# Required work
Whenever a line of the entries below holds the string "Default", copy that line and return it.
════════════════
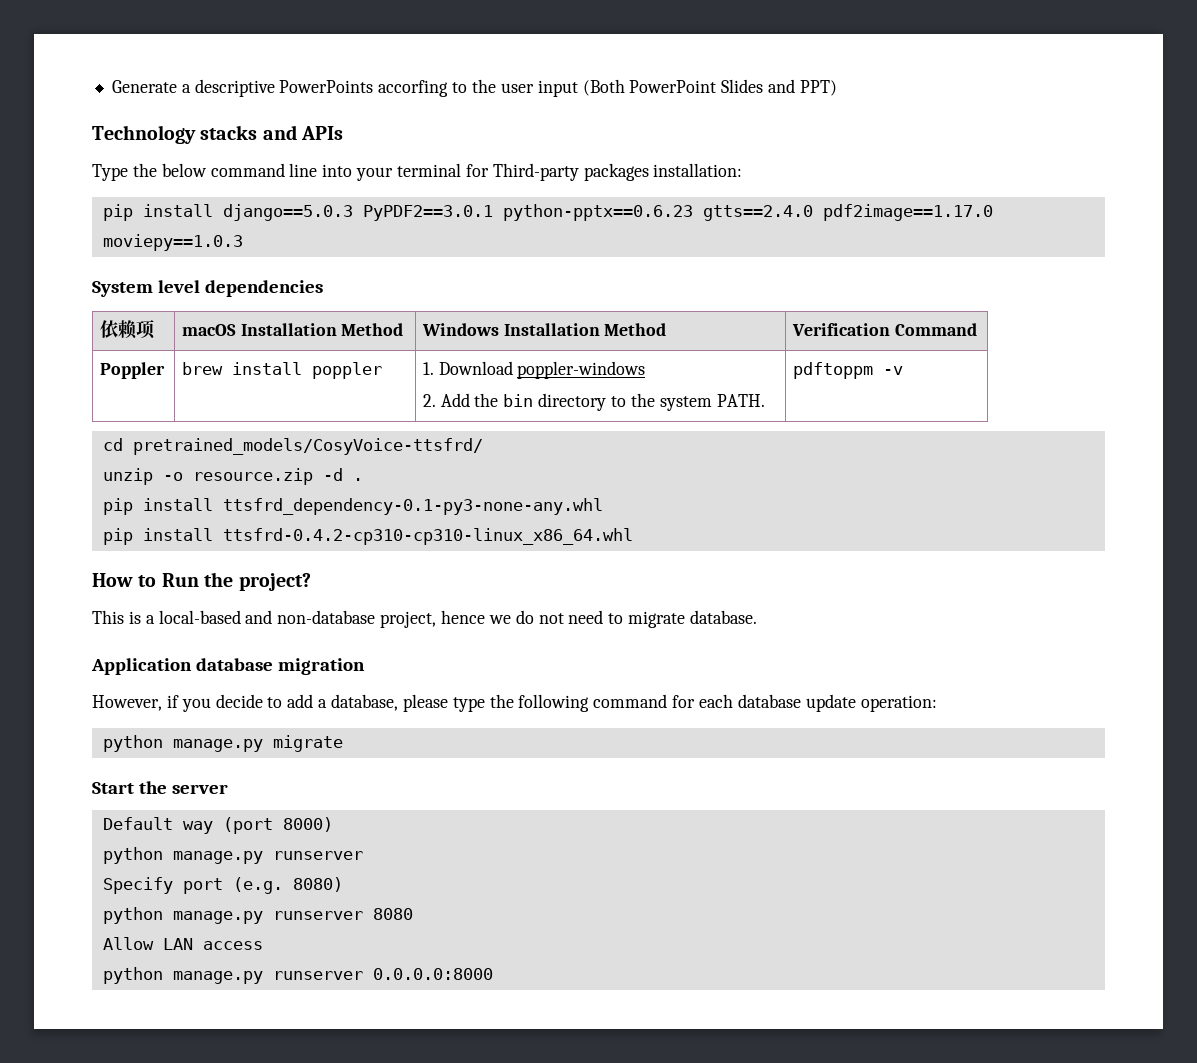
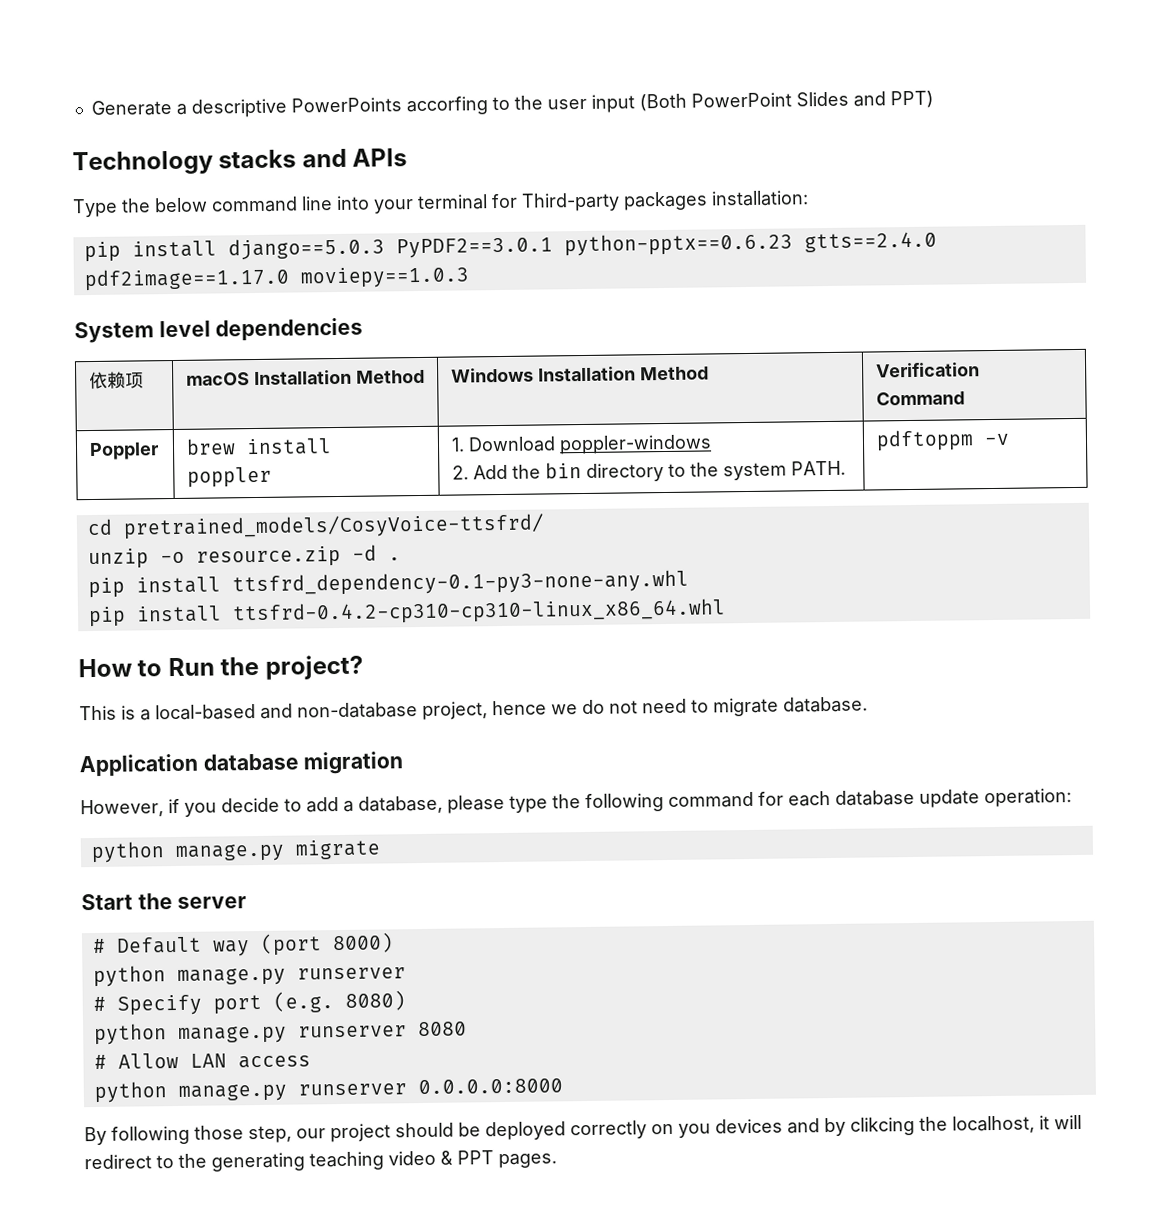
- Default way (port 8000)
+ # Default way (port 8000)
- Specify port (e.g. 8080)
+ # Specify port (e.g. 8080)
- Allow LAN access
+ # Allow LAN access
+ By following those step, our project should be deployed correctly on you devices and by clikcing the localhost, it will redirect to the generating teaching video & PPT pages.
════════════════
# Task answer
- Default way (port 8000)
+ # Default way (port 8000)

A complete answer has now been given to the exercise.